Nunca será fácil
despedirse de un ser querido. No importa su edad, su estatus dentro de la
familia o incluso si era o no de la misma especie, nos duele en el alma cuando
se va alguien que amamos profundamente, así nunca antes no hayamos dado cuenta.
Es un dolor grande porque los seres humanos tenemos la maldición de tener que
recordar, de guardar en nuestro cerebro esas imágenes que se repiten una y otra
vez como viejas películas que ya nadie parece querer ver, solo en ocasiones.
Se nos secan los ojos de tanto llorar y nos
duele tanto la cabeza como el pecho, porque no hay nada más doloroso y duro
para el ser humano que enfrentarse a la muerte. Ante ella no somos nada, no
tenemos ningún tipo de poder. Solo somos pequeños animalitos asustados que se
arrodillan y piden clemencia, porque no hay nada más que hacer en ese momento.
Ella ha llegado y hace lo que quiere cuando quiere, sin que nosotros importemos
tanto como creemos que importamos a diario.
El dolor se va con el tiempo. Aprendemos a
vivir con él y a verlo como una criatura que habita dentro de nosotros. No es
algo bienvenido porque a nadie le gusta sentirse así a propósito, pero sabemos
que es la única manera en que podemos soportar la pérdida. Si no sintiéramos
dolor, no podríamos expresar lo que significa para nosotros que alguien haya
dejado su lugar junto a nosotros.

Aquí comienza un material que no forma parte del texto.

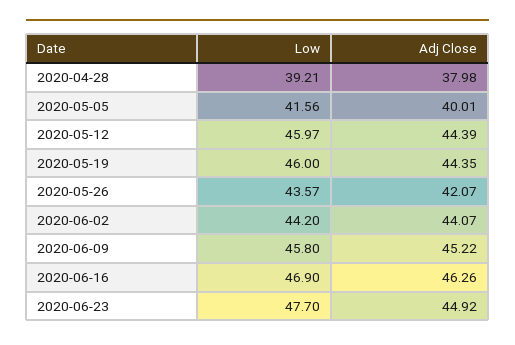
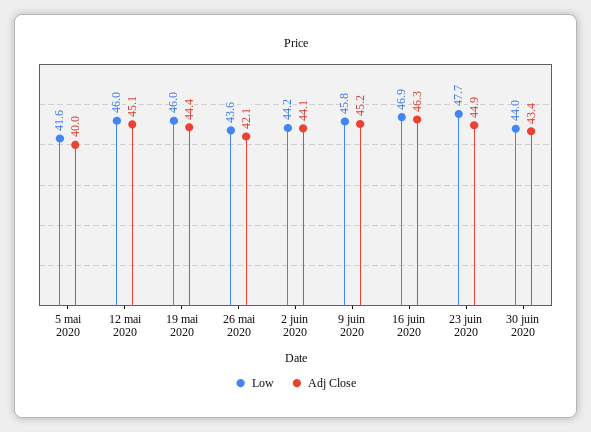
Low, 2020-04-28: 39.21 -> none
Adj Close, 2020-04-28: 37.98 -> none
Adj Close, 2020-05-12: 44.39 -> 45.1
Low, 30 juin 2020: none -> 44
Adj Close, 30 juin 2020: none -> 43.4

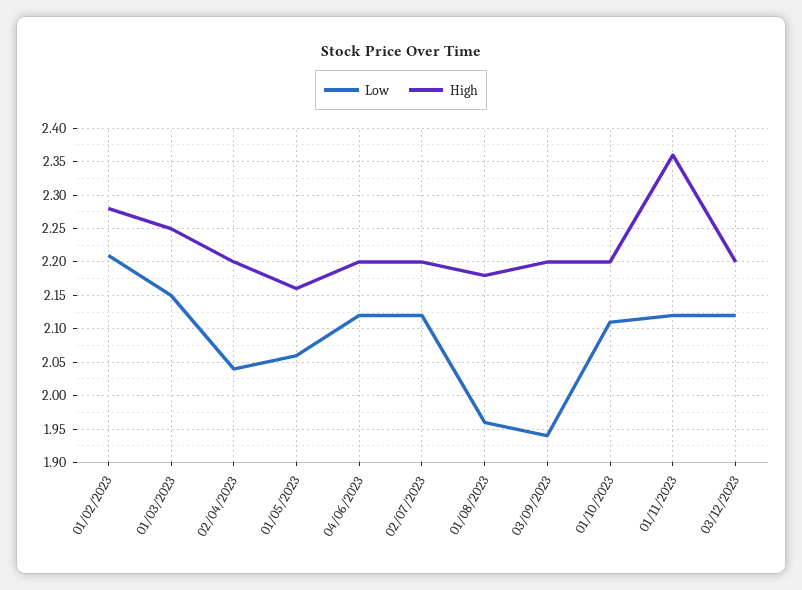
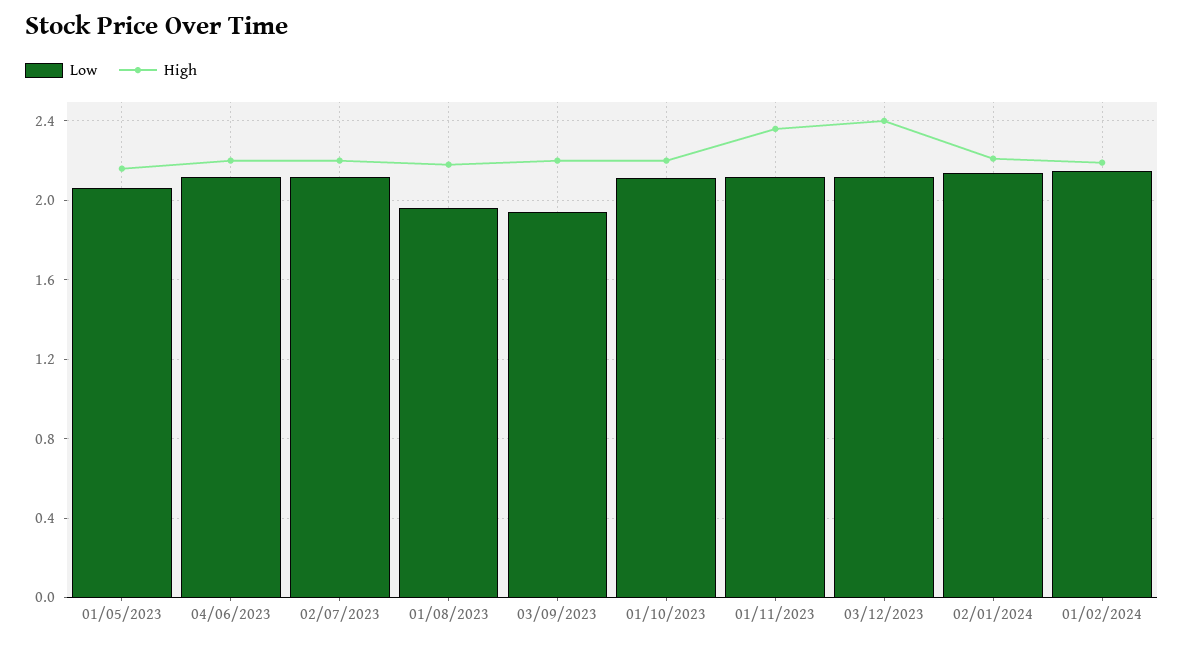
Low, 01/02/2023: 2.21 -> none
High, 01/02/2023: 2.28 -> none
Low, 01/03/2023: 2.15 -> none
High, 01/03/2023: 2.25 -> none
Low, 02/04/2023: 2.04 -> none
High, 02/04/2023: 2.2 -> none
High, 03/12/2023: 2.2 -> 2.4
Low, 02/01/2024: none -> 2.15
High, 02/01/2024: none -> 2.2
Low, 01/02/2024: none -> 2.15
High, 01/02/2024: none -> 2.2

Es necesario sentir que el pecho no puede más
y que los ojos están secos y duelen como nunca.
Y los recuerdos llegan a altas horas de la
noche. A veces son simples imágenes, otras veces son más complejas y se
comportan cuando pesadillas cuando son una simple realidad pasada. Es por eso
que tenemos que aprender a vivir con la muerte. Tenemos que aprender a que las
cosas pasan, a que todo es un ciclo de vida en el que estamos involucrados y,
aunque no podemos hacer nada para cambiarlo, sí podemos darnos nuestro lugar en
él y aprovechar la vida como viene.
Debajo de un árbol yacen muchas de las
personas que estuvieron junto a mi, muchos amigos entrañables. También flotan
en el aire, libres de las cadenas humanas. Están aquí y allí, siempre junto a
nosotros. Son almas, recuerdos que nos enseñan y pueden impulsarnos cuando no
sabemos como seguir adelante. Es ahí cuando la vida y la muerte se cruzan y
forman un mismo tejido hermoso, con dos caras distintas pero dependientes.
Debemos vivir la vida, aprovecharla, ser felices y siempre disfrutar a los
seres amados. En la muerte, todos estaremos juntos, tomados de la mano, libres.